[Records for the task Boundary: Start]

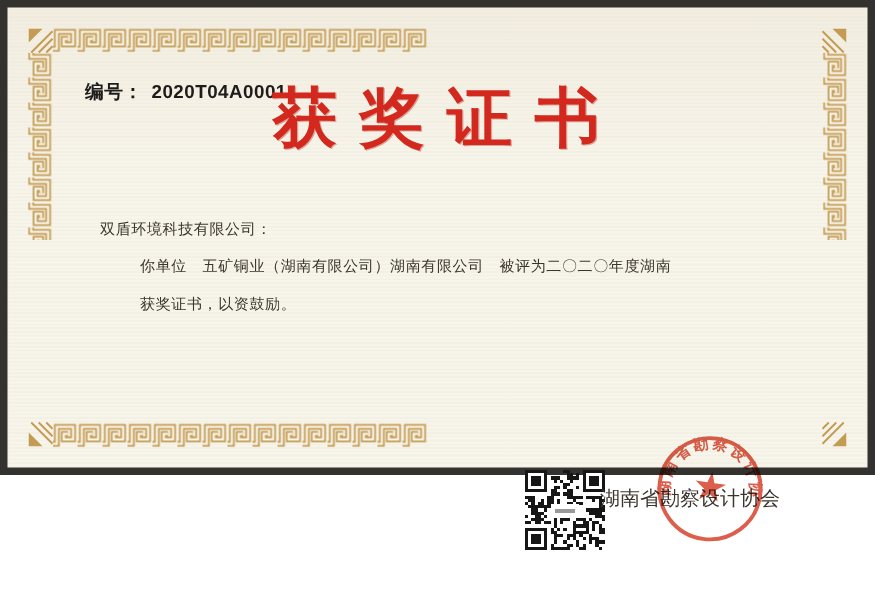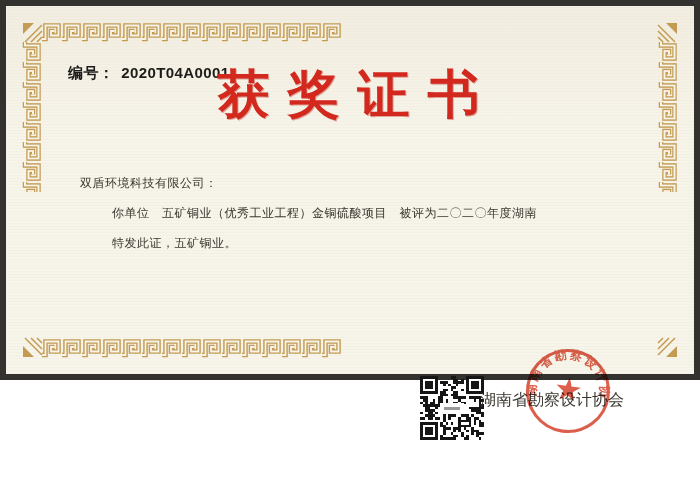--- a/index.html
+++ b/index.html
@@ -116,22 +116,22 @@
   </svg>
 
   <div class="number">
     <span>编号：</span><span class="num">2020T04A0001</span>
   </div>
 
   <div class="title">获奖证书</div>
 
   <div class="body-text">
     <div class="line">双盾环境科技有限公司：</div>
-    <div class="line indent">你单位　五矿铜业（优秀工业工程）金铜硫酸项目　被评为二〇二〇年度湖南</div>
-    <div class="line indent">特发此证，五矿铜业。</div>
+    <div class="line indent">你单位　五矿铜业（湖南有限公司）湖南有限公司　被评为二〇二〇年度湖南</div>
+    <div class="line indent">获奖证书，以资鼓励。</div>
   </div>
 
   <svg id="qr-svg" class="qr" viewBox="0 0 25 25" shape-rendering="crispEdges">
       <rect x="12" y="0" width="1" height="1" fill="#161616"></rect>
       <rect x="13" y="0" width="1" height="1" fill="#161616"></rect>
       <rect x="13" y="1" width="1" height="1" fill="#161616"></rect>
       <rect x="14" y="1" width="1" height="1" fill="#161616"></rect>
       <rect x="16" y="1" width="1" height="1" fill="#161616"></rect>
       <rect x="8" y="2" width="1" height="1" fill="#161616"></rect>
       <rect x="9" y="2" width="1" height="1" fill="#161616"></rect>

[Records for the task Boundary: End]

Action item:
Repeat the entries exactly as they are given, leaving out each image.

Task result:
--- a/index.html
+++ b/index.html
@@ -116,22 +116,22 @@
   </svg>
 
   <div class="number">
     <span>编号：</span><span class="num">2020T04A0001</span>
   </div>
 
   <div class="title">获奖证书</div>
 
   <div class="body-text">
     <div class="line">双盾环境科技有限公司：</div>
-    <div class="line indent">你单位　五矿铜业（优秀工业工程）金铜硫酸项目　被评为二〇二〇年度湖南</div>
-    <div class="line indent">特发此证，五矿铜业。</div>
+    <div class="line indent">你单位　五矿铜业（湖南有限公司）湖南有限公司　被评为二〇二〇年度湖南</div>
+    <div class="line indent">获奖证书，以资鼓励。</div>
   </div>
 
   <svg id="qr-svg" class="qr" viewBox="0 0 25 25" shape-rendering="crispEdges">
       <rect x="12" y="0" width="1" height="1" fill="#161616"></rect>
       <rect x="13" y="0" width="1" height="1" fill="#161616"></rect>
       <rect x="13" y="1" width="1" height="1" fill="#161616"></rect>
       <rect x="14" y="1" width="1" height="1" fill="#161616"></rect>
       <rect x="16" y="1" width="1" height="1" fill="#161616"></rect>
       <rect x="8" y="2" width="1" height="1" fill="#161616"></rect>
       <rect x="9" y="2" width="1" height="1" fill="#161616"></rect>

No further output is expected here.